61st President of the Indian National Congress
- Incumbent
- Assumed office 26 October 2022
- Preceded by: Sonia Gandhi (interim)

Chairman of the Indian National Developmental Inclusive Alliance
- Incumbent
- Assumed office 13 January 2024
- Preceded by: Office established

14th Leader of the Opposition in Rajya Sabha
- Incumbent
- Assumed office 16 February 2021
- Deputy: Anand Sharma Pramod Tiwari
- Chairman: Venkaiah Naidu Jagdeep Dhankhar C. P. Radhakrishnan
- Preceded by: Ghulam Nabi Azad

Member of Parliament, Rajya Sabha
- Incumbent
- Assumed office 12 June 2020
- Preceded by: Rajeev Gowda
- Constituency: Karnataka

Personal details
- Born: Mapanna Mallikarjun Kharge 21 July 1942 (age 84) Warwatti, Hyderabad State, British India
- Party: Indian National Congress
- Spouse: Radhabai Kharge ​(m. 1968)​
- Children: 5 (including Priyank Kharge)
- Alma mater: Government Arts and Science College, Gulbarga (BA); S.S.L. Law College, Karnatak University (LLB);
- Occupation: Lawyer; politician;

= Mallikarjun Kharge =

Indian lawyer and politician (born 1942)

Mapanna Mallikarjun Kharge (/kn/; born 21 July 1942) is an Indian politician and lawyer from the Indian state of Karnataka serving as the 61st President of the Indian National Congress since 2022 and Leader of the Opposition in Rajya Sabha since 2021. He has been a Member of Parliament, Rajya Sabha from Karnataka since 2020. He has been re-elected for Rajya Sabha in June 2026.

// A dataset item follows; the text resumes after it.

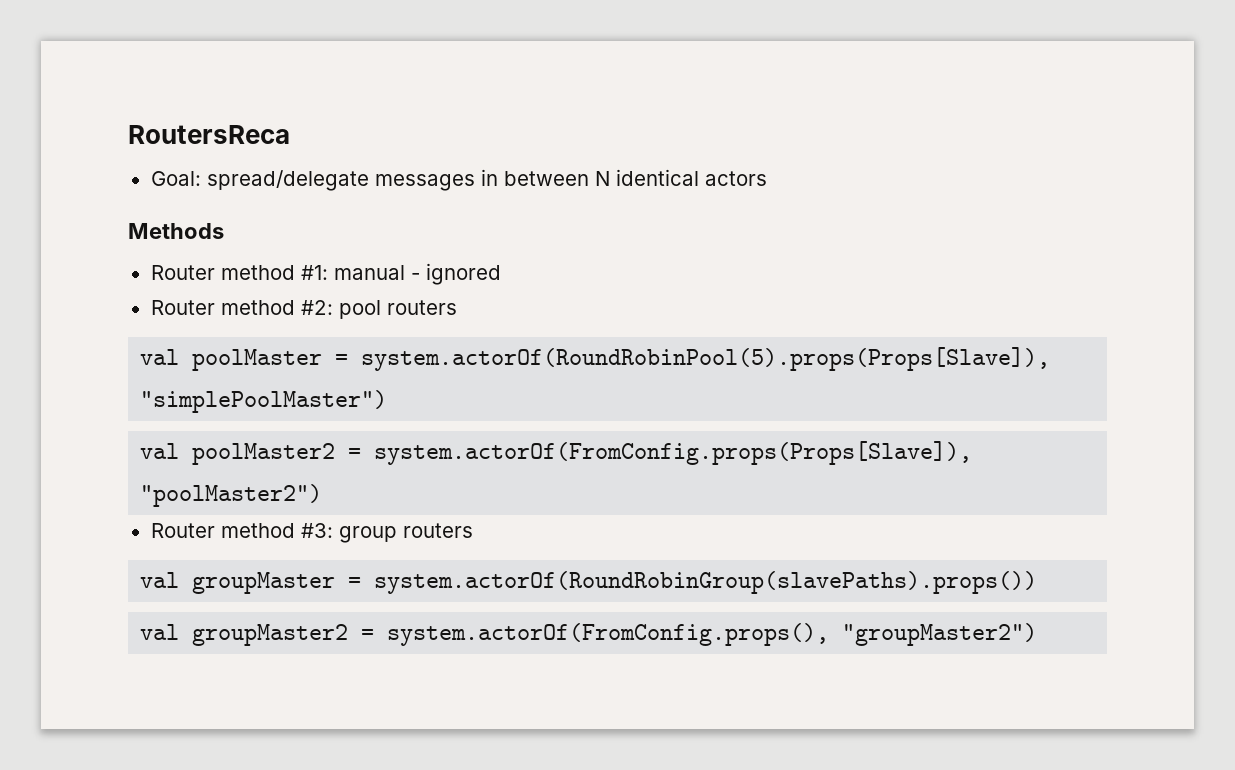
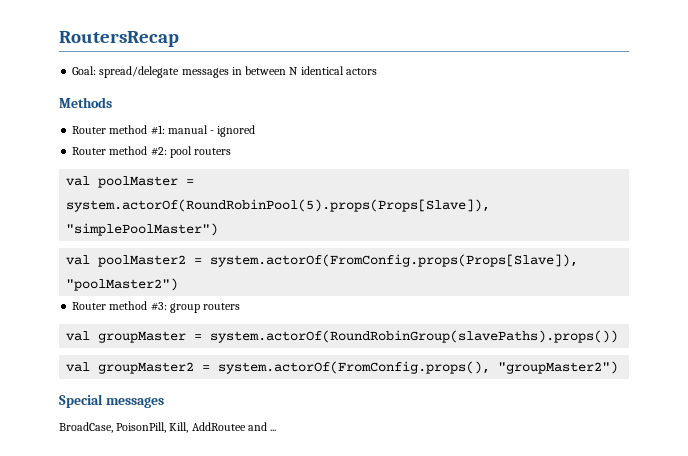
- RoutersReca
+ RoutersRecap
+ Special messages
+ BroadCase, PoisonPill, Kill, AddRoutee and ...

He began his career in state politics, serving as a member of the Karnataka Legislative Assembly from Gurmitkal Assembly constituency from 1972 to 2008 and from Chittapur Assembly constituency from 2008 to 2009. Kharge served as the leader of the opposition in the Karnataka Legislative Assembly from 1996 to 1999, president of Karnataka Pradesh Congress Committee from 2005 to 2008, and as a minister in many portfolios under various chief ministers.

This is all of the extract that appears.